◆ **Work to be completed**
The lines below are to be quoted exactly, from the first through the one that contains "20px -> none".
•••••
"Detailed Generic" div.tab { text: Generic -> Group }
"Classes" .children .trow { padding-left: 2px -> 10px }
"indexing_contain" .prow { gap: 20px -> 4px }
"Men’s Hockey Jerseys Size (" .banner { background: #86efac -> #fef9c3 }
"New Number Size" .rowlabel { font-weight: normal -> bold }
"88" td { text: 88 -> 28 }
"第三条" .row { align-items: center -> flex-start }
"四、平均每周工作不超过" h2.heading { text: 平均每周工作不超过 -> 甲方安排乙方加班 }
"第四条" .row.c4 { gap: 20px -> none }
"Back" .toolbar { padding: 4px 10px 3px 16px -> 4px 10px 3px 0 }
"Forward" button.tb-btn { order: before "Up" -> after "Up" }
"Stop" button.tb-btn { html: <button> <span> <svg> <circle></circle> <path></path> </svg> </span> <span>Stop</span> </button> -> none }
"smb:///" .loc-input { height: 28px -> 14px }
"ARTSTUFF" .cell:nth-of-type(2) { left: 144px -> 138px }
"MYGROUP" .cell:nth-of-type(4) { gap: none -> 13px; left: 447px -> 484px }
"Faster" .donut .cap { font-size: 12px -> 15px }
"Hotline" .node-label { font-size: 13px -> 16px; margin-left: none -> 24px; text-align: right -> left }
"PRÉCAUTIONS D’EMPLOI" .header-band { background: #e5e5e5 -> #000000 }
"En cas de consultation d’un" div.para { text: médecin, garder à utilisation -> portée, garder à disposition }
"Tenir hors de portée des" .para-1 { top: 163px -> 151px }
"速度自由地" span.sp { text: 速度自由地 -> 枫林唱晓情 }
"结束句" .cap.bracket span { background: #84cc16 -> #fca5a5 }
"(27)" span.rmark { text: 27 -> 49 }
•••••
◆ **Result of the task**
"Detailed Generic" div.tab { text: Generic -> Group }
"Classes" .children .trow { padding-left: 2px -> 10px }
"indexing_contain" .prow { gap: 20px -> 4px }
"Men’s Hockey Jerseys Size (" .banner { background: #86efac -> #fef9c3 }
"New Number Size" .rowlabel { font-weight: normal -> bold }
"88" td { text: 88 -> 28 }
"第三条" .row { align-items: center -> flex-start }
"四、平均每周工作不超过" h2.heading { text: 平均每周工作不超过 -> 甲方安排乙方加班 }
"第四条" .row.c4 { gap: 20px -> none }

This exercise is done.